## DATA RECORDS
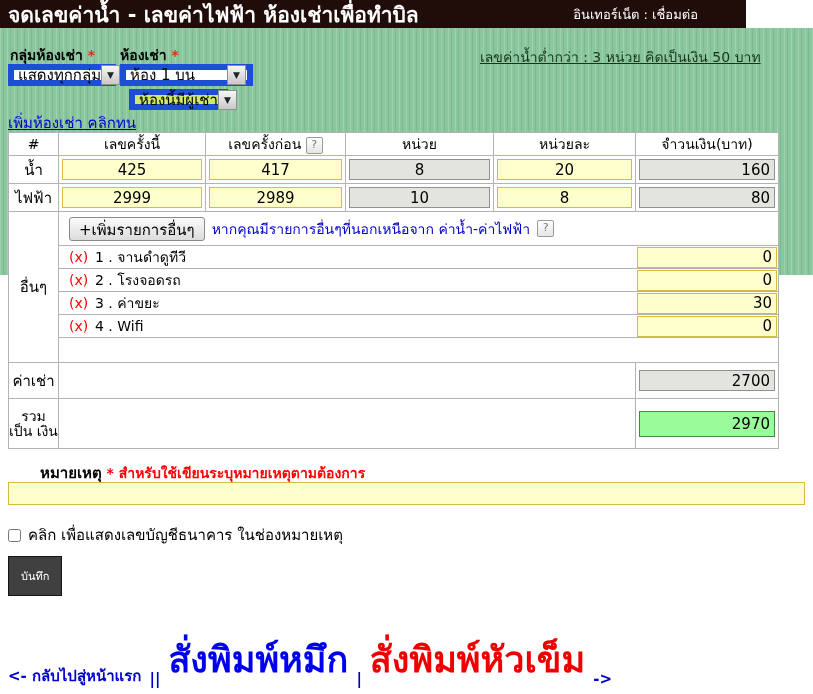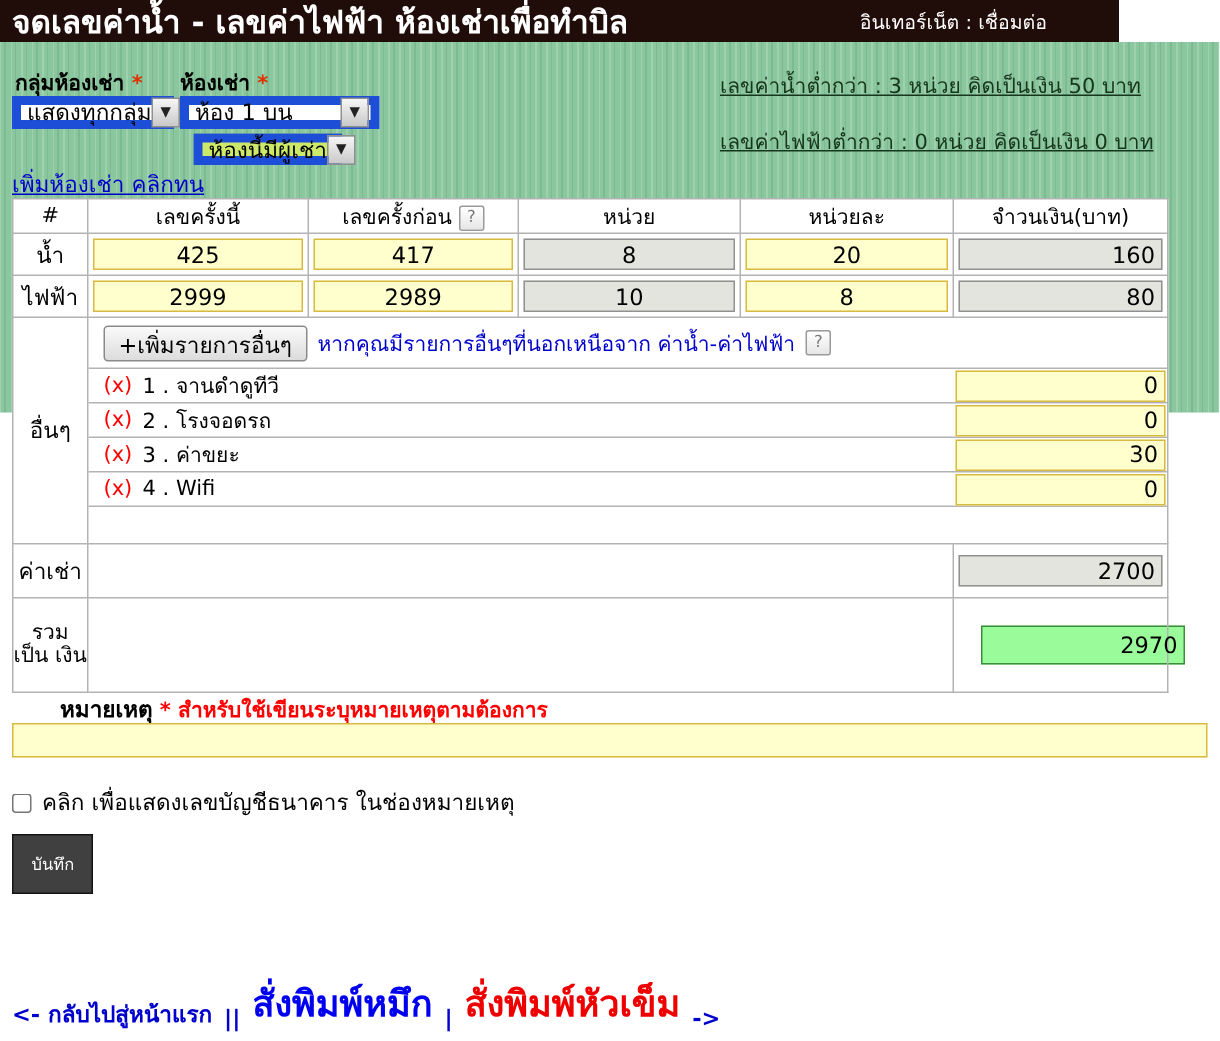--- a/index.html
+++ b/index.html
@@ -158,7 +158,6 @@
 
   <div class="infobox">
     <div class="line">เลขค่าน้ำต่ำกว่า : 3 หน่วย คิดเป็นเงิน 50 บาท</div>
-    <div class="line">เลขค่าไฟฟ้าต่ำกว่า : 0 หน่วย คิดเป็นเงิน 0 บาท</div>
   </div>
 
   <table class="bill">

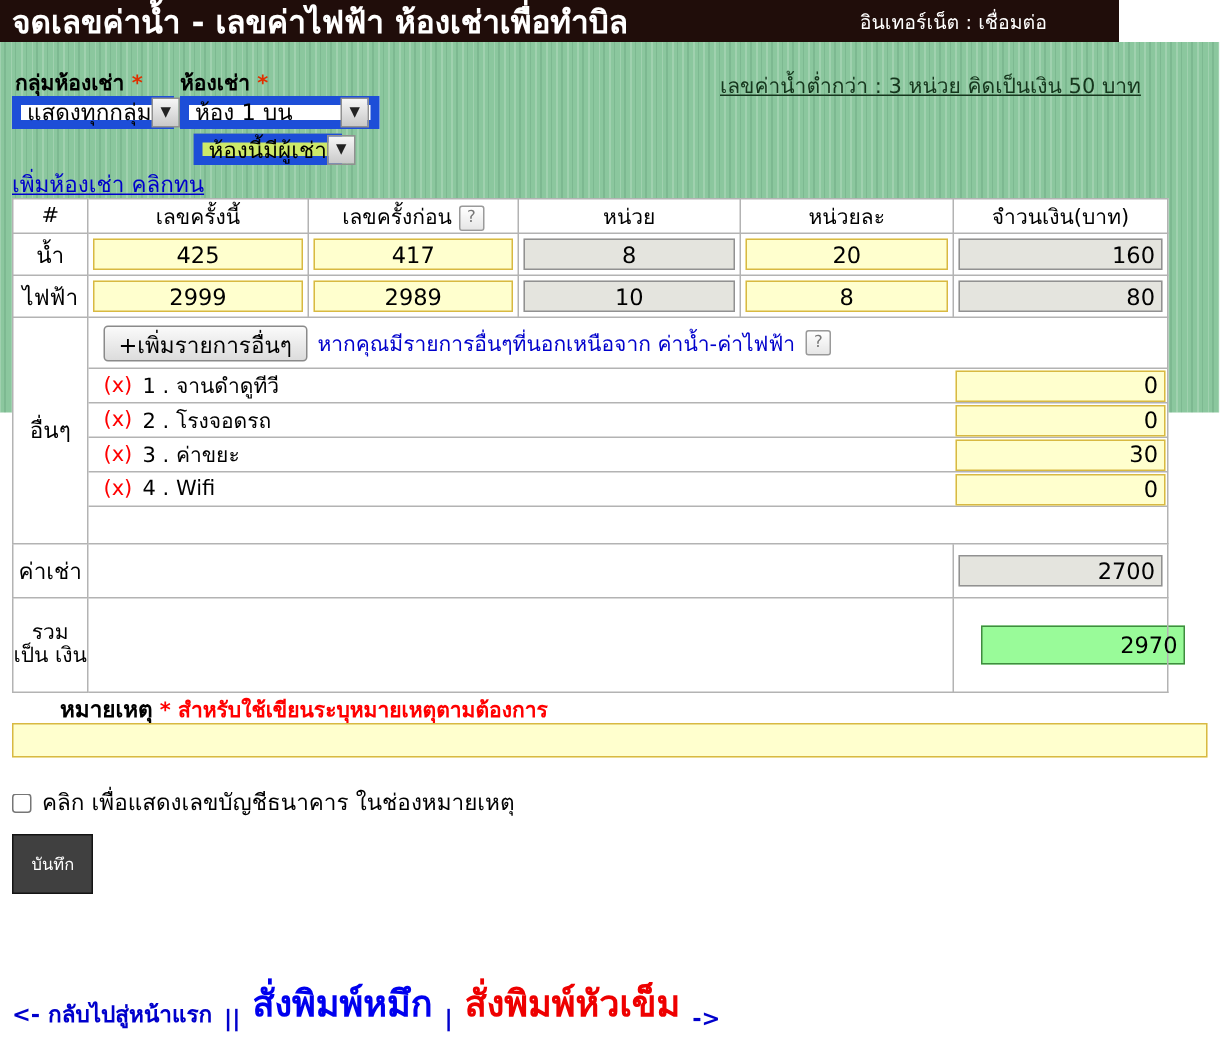--- a/index.html
+++ b/index.html
@@ -92,7 +92,7 @@
   td.total-label{font-size:14px;line-height:15px;padding:2px;}
   input.total{
     background:#99fb99;border:1px solid #3f8c3f;text-align:right;padding-right:4px;
-    height:26px;margin:18px;
+    height:26px;margin:3px;
   }
   
   .notes-label{position:absolute;top:461px;left:8px;font-size:15px;white-space:nowrap;}

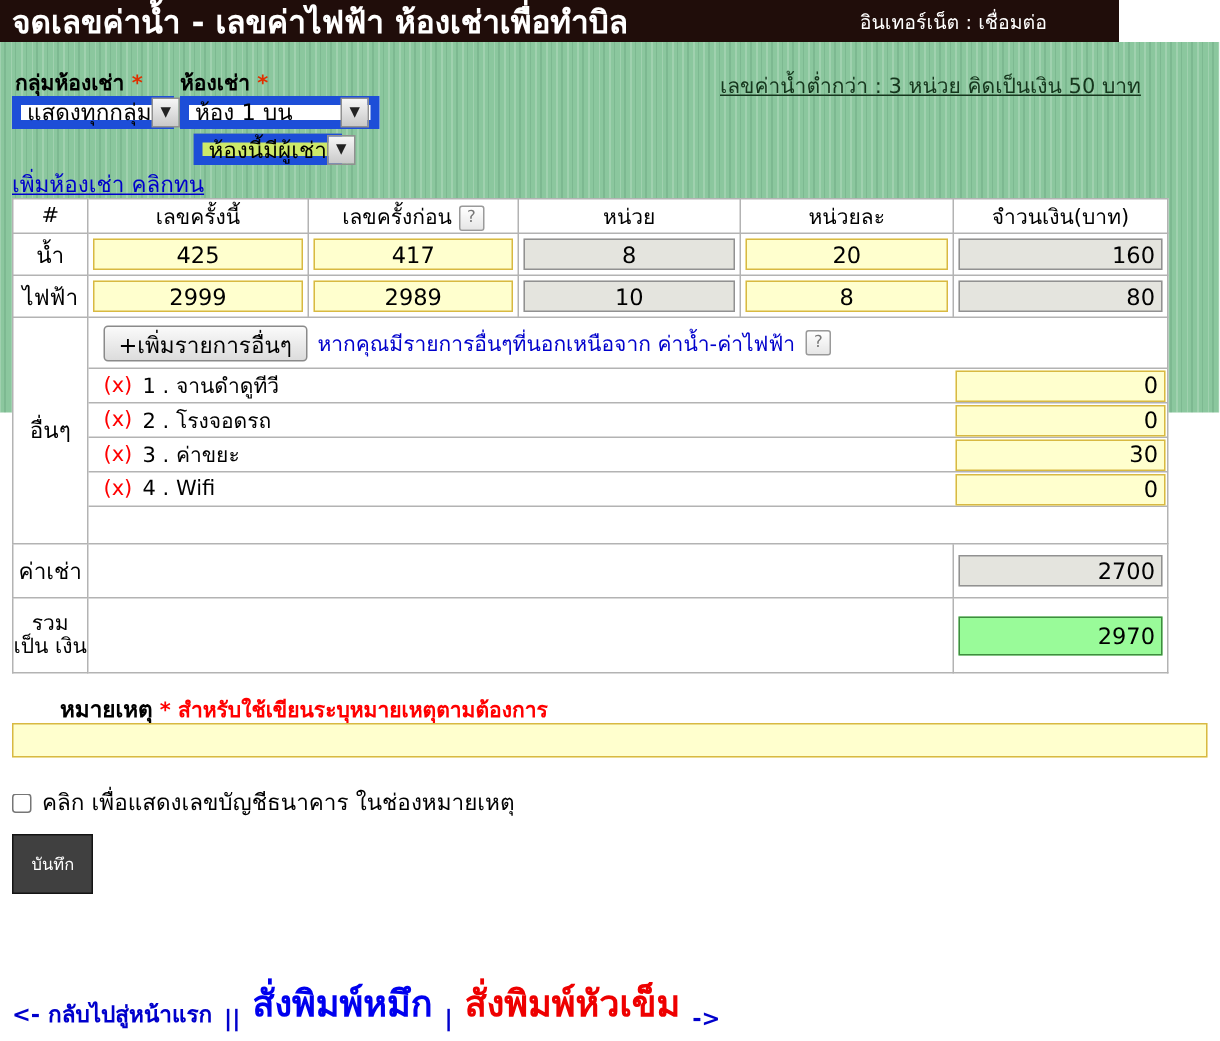--- a/index.html
+++ b/index.html
@@ -116,7 +116,7 @@
   }
   .footer .small{font-size:15px;font-weight:bold;color:#0000cc;text-decoration:none;cursor:pointer;}
   .footer .sep{font-size:15px;font-weight:bold;color:#0000cc;}
-  .footer .big{font-size:24px;font-weight:bold;text-decoration:none;cursor:pointer;}
+  .footer .big{font-size:36px;font-weight:bold;text-decoration:none;cursor:pointer;}
   .footer .big.blue{color:#0000ee;}
   .footer .big.red{color:#ee0000;}
 </style>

## WORK INSTRUCTIONS
Nothing in the entries above should change when they are printed again, except that the pictures are dropped.

## RESPONSE
--- a/index.html
+++ b/index.html
@@ -158,7 +158,6 @@
 
   <div class="infobox">
     <div class="line">เลขค่าน้ำต่ำกว่า : 3 หน่วย คิดเป็นเงิน 50 บาท</div>
-    <div class="line">เลขค่าไฟฟ้าต่ำกว่า : 0 หน่วย คิดเป็นเงิน 0 บาท</div>
   </div>
 
   <table class="bill">

--- a/index.html
+++ b/index.html
@@ -92,7 +92,7 @@
   td.total-label{font-size:14px;line-height:15px;padding:2px;}
   input.total{
     background:#99fb99;border:1px solid #3f8c3f;text-align:right;padding-right:4px;
-    height:26px;margin:18px;
+    height:26px;margin:3px;
   }
   
   .notes-label{position:absolute;top:461px;left:8px;font-size:15px;white-space:nowrap;}

--- a/index.html
+++ b/index.html
@@ -116,7 +116,7 @@
   }
   .footer .small{font-size:15px;font-weight:bold;color:#0000cc;text-decoration:none;cursor:pointer;}
   .footer .sep{font-size:15px;font-weight:bold;color:#0000cc;}
-  .footer .big{font-size:24px;font-weight:bold;text-decoration:none;cursor:pointer;}
+  .footer .big{font-size:36px;font-weight:bold;text-decoration:none;cursor:pointer;}
   .footer .big.blue{color:#0000ee;}
   .footer .big.red{color:#ee0000;}
 </style>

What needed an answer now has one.